The Da Vinci ManLet Others Define “Health” For You?

In my last post “What is Health?” I showed you, my dear readers, all four of you who are reading this, how to search the web to find out how other people define “health.”  Many of those definitions are reliable and offered by experts in their fields.  You could, of course chose your definition of “health and fitness” from among them.

Or, one could, I suppose, rely upon the reactions of others around you to let you know that you’re fit and healthy.  Hmmmm…  I can envision it now, months from now having finished my journey and living a lifestyle of health, I strut, *ahem*, stride down the streets of Oaklawn……

[ Cue the music for the fantasy sequence … ]
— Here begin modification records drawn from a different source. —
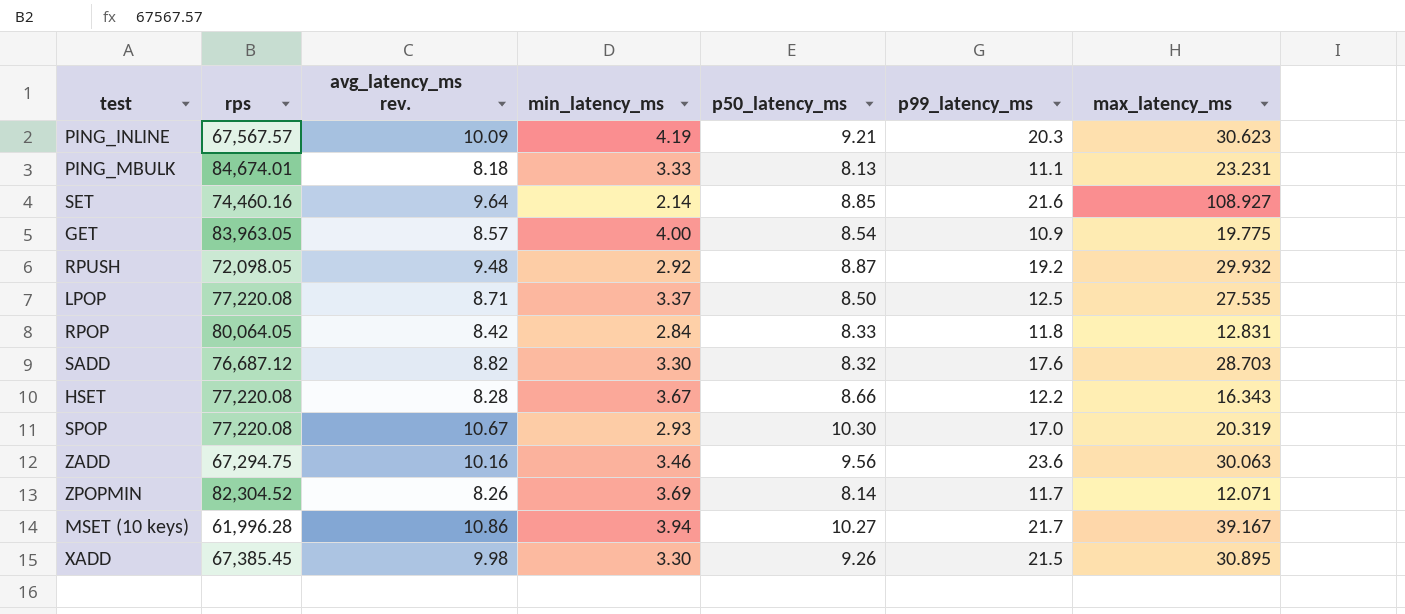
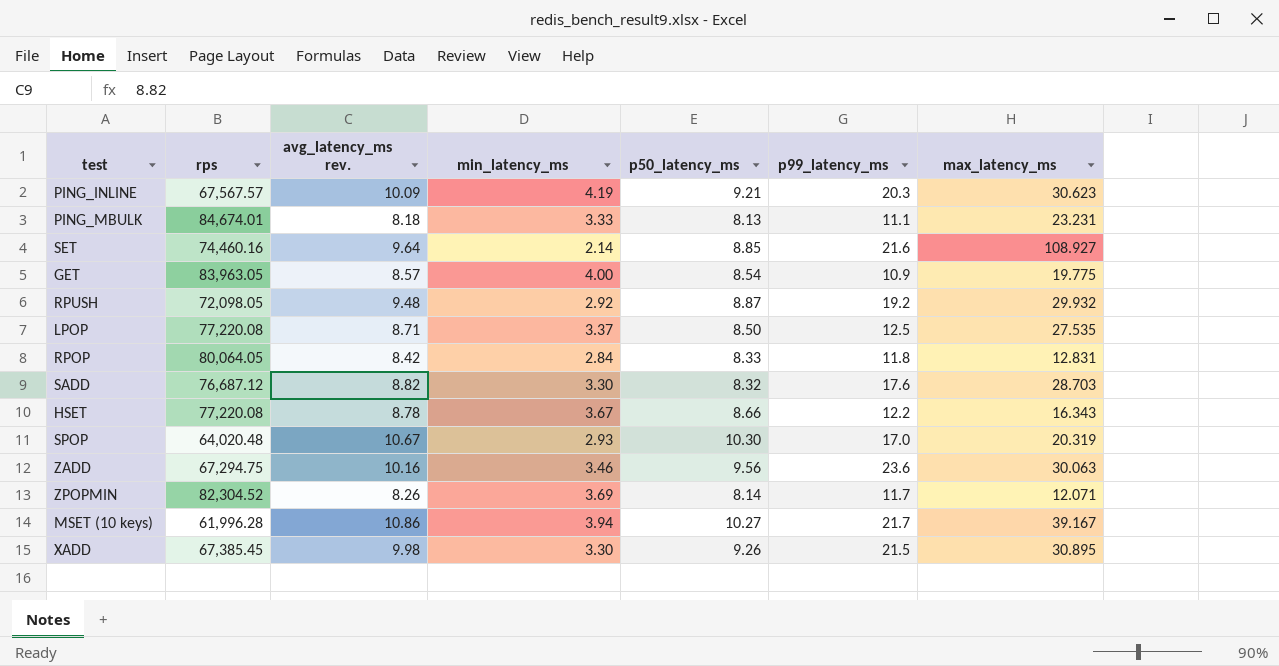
HSET | avg_latency_ms rev.: 8.28 -> 8.78
SPOP | rps: 77,220.08 -> 64,020.48

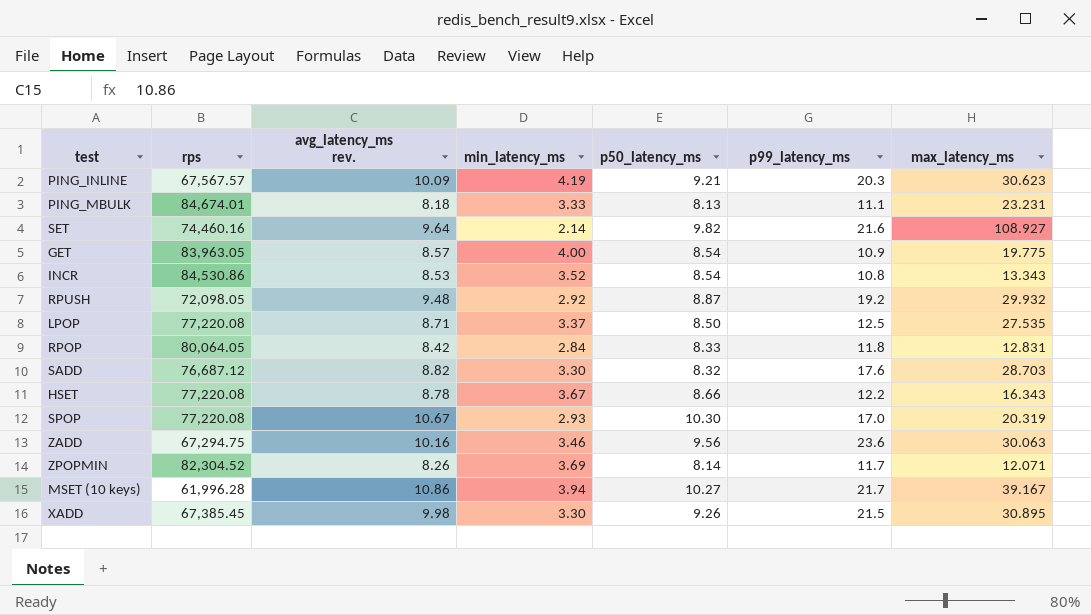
SET | p50_latency_ms: 8.85 -> 9.82
row INCR: none -> 84,530.86 | 8.53 | 3.52 | 8.54 | 10.8 | 13.343
SPOP | rps: 64,020.48 -> 77,220.08

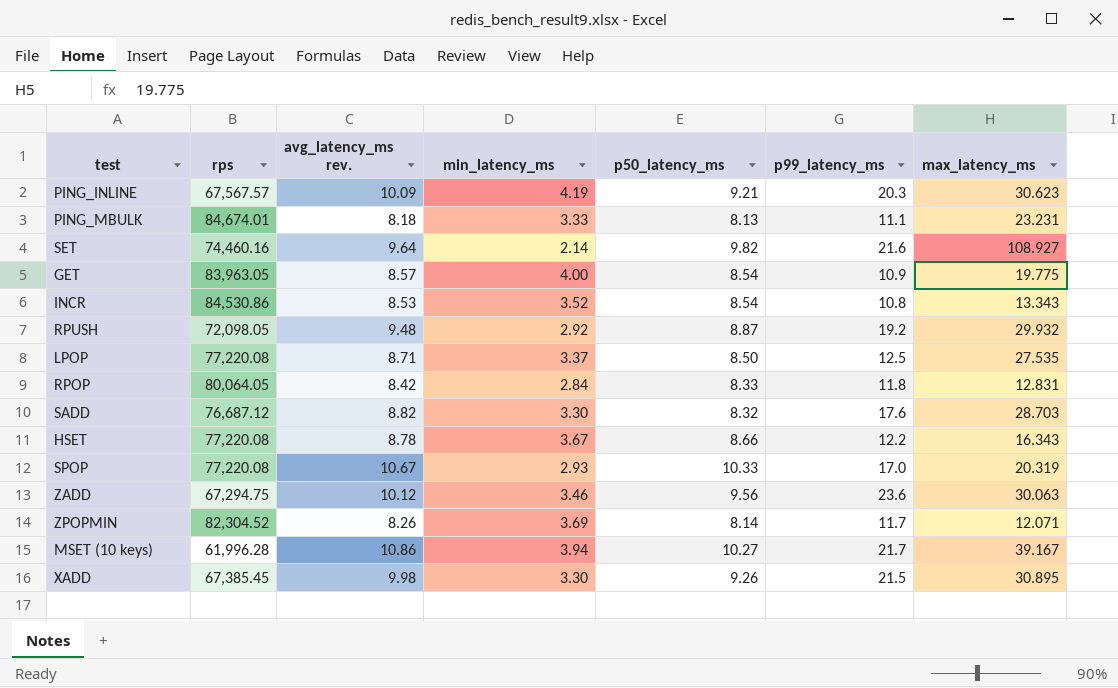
SPOP | p50_latency_ms: 10.30 -> 10.33
ZADD | avg_latency_ms rev.: 10.16 -> 10.12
Model with awesome bodyBeing Fit and Healthy means having pecs of death.  It means having biceps and triceps of steel that send shivers of desire up the spine of every red-blooded gay man who sees me.  It means having a set of abs that will stop traffic.  Gay men will look at me and drool.  Straight men will look at me and feel insecure.  Straight women will weep because they can only look but not touch.  Butch biker lesbians will nod their heads in approval.  Being fit and healthy means I will have a body like the guy in the photo to the left.

When people me see me they will…

. . . kinda grunt like they’ve just been punched and softly say “Mer-say!”  while fanning their face with their palm.

Folks will…

. . . turn to their friends and whisper “There ought to be laws,” accompanied by a slight shake of the head and followed by a soft sigh of longing while craning their neck for another glimpse of my perfect physique…

And, some, sadly, will be envious of my success; those poor souls who have been starving themselves silly and have been sweating their ass off in a gym for weeks will glare and mumble…

. . . “Let’s tie the bitch down and stuff Twinkies down her throat! She’s obviously had work done.”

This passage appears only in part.